Information given below:

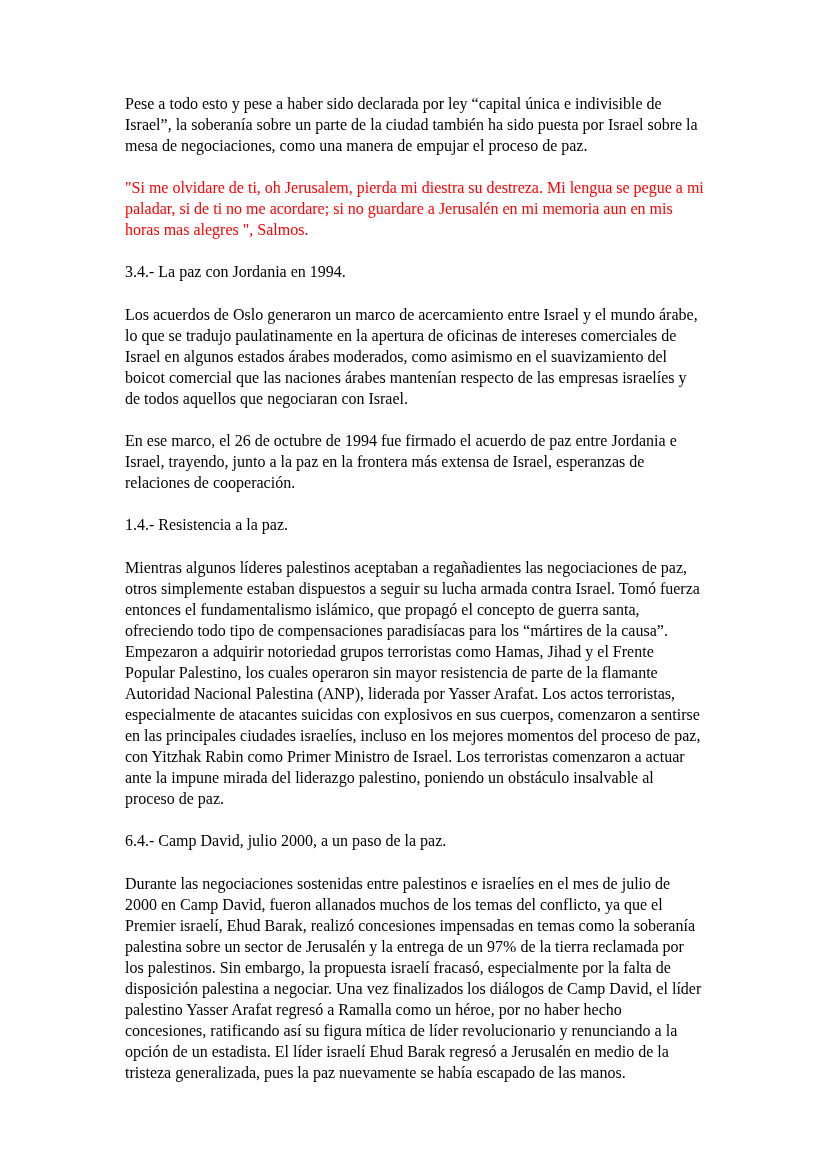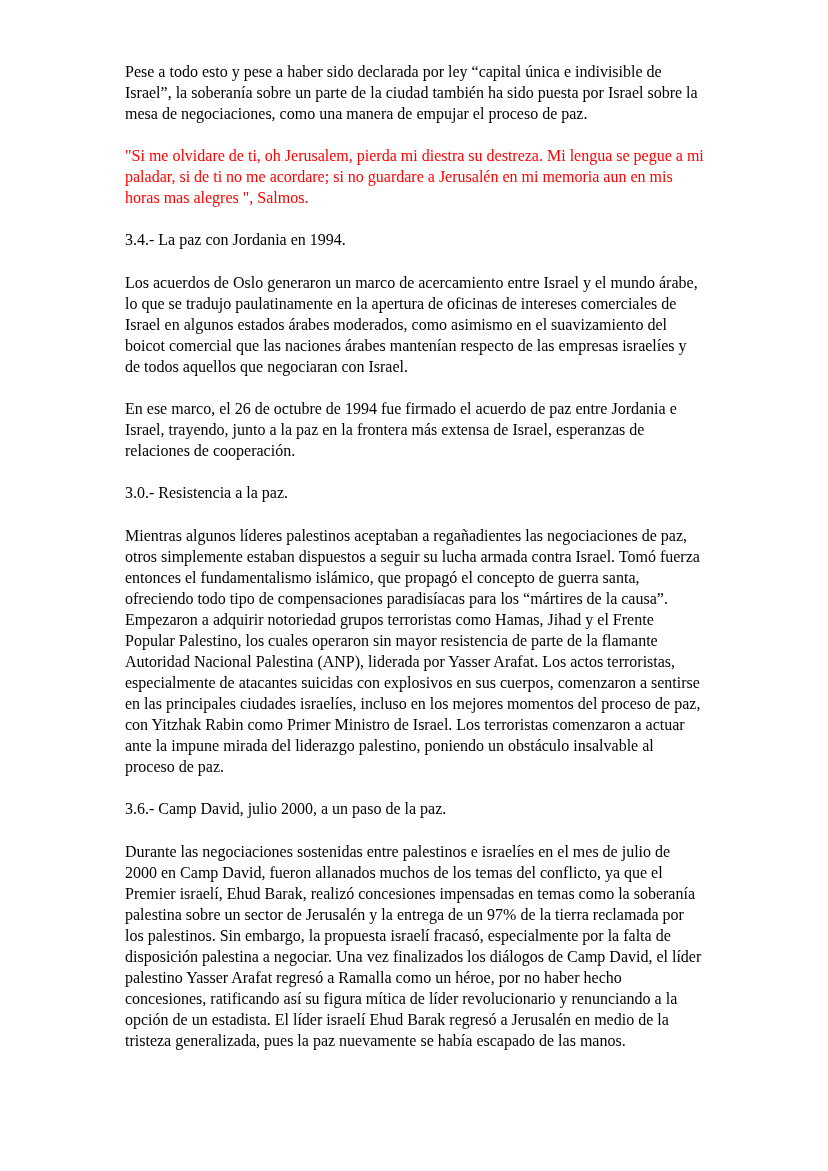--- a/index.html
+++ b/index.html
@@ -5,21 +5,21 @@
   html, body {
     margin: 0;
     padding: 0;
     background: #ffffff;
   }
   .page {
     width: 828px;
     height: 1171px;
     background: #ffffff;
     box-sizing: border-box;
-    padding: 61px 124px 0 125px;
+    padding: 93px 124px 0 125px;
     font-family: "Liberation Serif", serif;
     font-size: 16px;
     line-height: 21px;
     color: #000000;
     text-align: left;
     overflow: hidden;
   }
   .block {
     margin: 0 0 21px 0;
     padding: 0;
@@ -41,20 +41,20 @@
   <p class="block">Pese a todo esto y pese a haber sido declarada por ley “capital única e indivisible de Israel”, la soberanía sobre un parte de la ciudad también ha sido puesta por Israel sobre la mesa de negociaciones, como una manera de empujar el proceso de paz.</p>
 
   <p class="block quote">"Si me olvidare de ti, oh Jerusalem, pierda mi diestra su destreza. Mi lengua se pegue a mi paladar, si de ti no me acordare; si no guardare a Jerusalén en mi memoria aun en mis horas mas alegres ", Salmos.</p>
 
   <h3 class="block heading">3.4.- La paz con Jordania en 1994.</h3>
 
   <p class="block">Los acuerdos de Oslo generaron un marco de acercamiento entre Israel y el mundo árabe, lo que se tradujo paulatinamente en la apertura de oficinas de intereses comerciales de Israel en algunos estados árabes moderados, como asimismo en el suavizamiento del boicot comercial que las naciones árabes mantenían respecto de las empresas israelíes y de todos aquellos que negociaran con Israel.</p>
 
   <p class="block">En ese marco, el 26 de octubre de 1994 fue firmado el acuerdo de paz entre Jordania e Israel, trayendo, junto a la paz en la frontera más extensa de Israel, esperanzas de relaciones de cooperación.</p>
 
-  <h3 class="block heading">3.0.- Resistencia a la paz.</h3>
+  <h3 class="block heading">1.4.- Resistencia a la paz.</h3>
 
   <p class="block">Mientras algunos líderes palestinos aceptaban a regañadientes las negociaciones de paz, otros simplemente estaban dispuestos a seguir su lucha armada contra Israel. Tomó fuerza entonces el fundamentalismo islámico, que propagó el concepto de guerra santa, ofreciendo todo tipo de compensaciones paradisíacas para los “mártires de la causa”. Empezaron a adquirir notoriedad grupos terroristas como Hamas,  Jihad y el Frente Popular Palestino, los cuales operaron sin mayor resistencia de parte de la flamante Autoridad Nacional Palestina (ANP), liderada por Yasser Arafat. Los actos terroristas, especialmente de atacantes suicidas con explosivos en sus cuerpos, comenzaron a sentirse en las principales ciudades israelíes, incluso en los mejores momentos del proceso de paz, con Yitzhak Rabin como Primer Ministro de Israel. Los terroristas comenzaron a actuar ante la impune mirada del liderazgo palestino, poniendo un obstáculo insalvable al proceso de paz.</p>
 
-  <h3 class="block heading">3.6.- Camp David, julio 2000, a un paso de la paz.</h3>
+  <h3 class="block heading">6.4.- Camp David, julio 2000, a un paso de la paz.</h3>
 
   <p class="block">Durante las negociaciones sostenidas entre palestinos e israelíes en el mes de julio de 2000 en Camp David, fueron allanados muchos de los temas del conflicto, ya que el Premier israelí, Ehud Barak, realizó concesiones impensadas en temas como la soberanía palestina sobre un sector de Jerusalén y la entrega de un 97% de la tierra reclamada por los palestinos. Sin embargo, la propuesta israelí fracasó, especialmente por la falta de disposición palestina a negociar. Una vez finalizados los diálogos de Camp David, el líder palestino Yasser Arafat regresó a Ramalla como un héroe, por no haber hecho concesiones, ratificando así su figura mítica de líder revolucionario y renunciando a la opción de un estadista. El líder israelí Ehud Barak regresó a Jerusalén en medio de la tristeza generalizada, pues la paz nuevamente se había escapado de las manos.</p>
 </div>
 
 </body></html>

End of Information given.

▶ **Task details**
Repeat each entry exactly as given; no pictures belong in the copy.

▶ **Task result**
--- a/index.html
+++ b/index.html
@@ -5,21 +5,21 @@
   html, body {
     margin: 0;
     padding: 0;
     background: #ffffff;
   }
   .page {
     width: 828px;
     height: 1171px;
     background: #ffffff;
     box-sizing: border-box;
-    padding: 61px 124px 0 125px;
+    padding: 93px 124px 0 125px;
     font-family: "Liberation Serif", serif;
     font-size: 16px;
     line-height: 21px;
     color: #000000;
     text-align: left;
     overflow: hidden;
   }
   .block {
     margin: 0 0 21px 0;
     padding: 0;
@@ -41,20 +41,20 @@
   <p class="block">Pese a todo esto y pese a haber sido declarada por ley “capital única e indivisible de Israel”, la soberanía sobre un parte de la ciudad también ha sido puesta por Israel sobre la mesa de negociaciones, como una manera de empujar el proceso de paz.</p>
 
   <p class="block quote">"Si me olvidare de ti, oh Jerusalem, pierda mi diestra su destreza. Mi lengua se pegue a mi paladar, si de ti no me acordare; si no guardare a Jerusalén en mi memoria aun en mis horas mas alegres ", Salmos.</p>
 
   <h3 class="block heading">3.4.- La paz con Jordania en 1994.</h3>
 
   <p class="block">Los acuerdos de Oslo generaron un marco de acercamiento entre Israel y el mundo árabe, lo que se tradujo paulatinamente en la apertura de oficinas de intereses comerciales de Israel en algunos estados árabes moderados, como asimismo en el suavizamiento del boicot comercial que las naciones árabes mantenían respecto de las empresas israelíes y de todos aquellos que negociaran con Israel.</p>
 
   <p class="block">En ese marco, el 26 de octubre de 1994 fue firmado el acuerdo de paz entre Jordania e Israel, trayendo, junto a la paz en la frontera más extensa de Israel, esperanzas de relaciones de cooperación.</p>
 
-  <h3 class="block heading">3.0.- Resistencia a la paz.</h3>
+  <h3 class="block heading">1.4.- Resistencia a la paz.</h3>
 
   <p class="block">Mientras algunos líderes palestinos aceptaban a regañadientes las negociaciones de paz, otros simplemente estaban dispuestos a seguir su lucha armada contra Israel. Tomó fuerza entonces el fundamentalismo islámico, que propagó el concepto de guerra santa, ofreciendo todo tipo de compensaciones paradisíacas para los “mártires de la causa”. Empezaron a adquirir notoriedad grupos terroristas como Hamas,  Jihad y el Frente Popular Palestino, los cuales operaron sin mayor resistencia de parte de la flamante Autoridad Nacional Palestina (ANP), liderada por Yasser Arafat. Los actos terroristas, especialmente de atacantes suicidas con explosivos en sus cuerpos, comenzaron a sentirse en las principales ciudades israelíes, incluso en los mejores momentos del proceso de paz, con Yitzhak Rabin como Primer Ministro de Israel. Los terroristas comenzaron a actuar ante la impune mirada del liderazgo palestino, poniendo un obstáculo insalvable al proceso de paz.</p>
 
-  <h3 class="block heading">3.6.- Camp David, julio 2000, a un paso de la paz.</h3>
+  <h3 class="block heading">6.4.- Camp David, julio 2000, a un paso de la paz.</h3>
 
   <p class="block">Durante las negociaciones sostenidas entre palestinos e israelíes en el mes de julio de 2000 en Camp David, fueron allanados muchos de los temas del conflicto, ya que el Premier israelí, Ehud Barak, realizó concesiones impensadas en temas como la soberanía palestina sobre un sector de Jerusalén y la entrega de un 97% de la tierra reclamada por los palestinos. Sin embargo, la propuesta israelí fracasó, especialmente por la falta de disposición palestina a negociar. Una vez finalizados los diálogos de Camp David, el líder palestino Yasser Arafat regresó a Ramalla como un héroe, por no haber hecho concesiones, ratificando así su figura mítica de líder revolucionario y renunciando a la opción de un estadista. El líder israelí Ehud Barak regresó a Jerusalén en medio de la tristeza generalizada, pues la paz nuevamente se había escapado de las manos.</p>
 </div>
 
 </body></html>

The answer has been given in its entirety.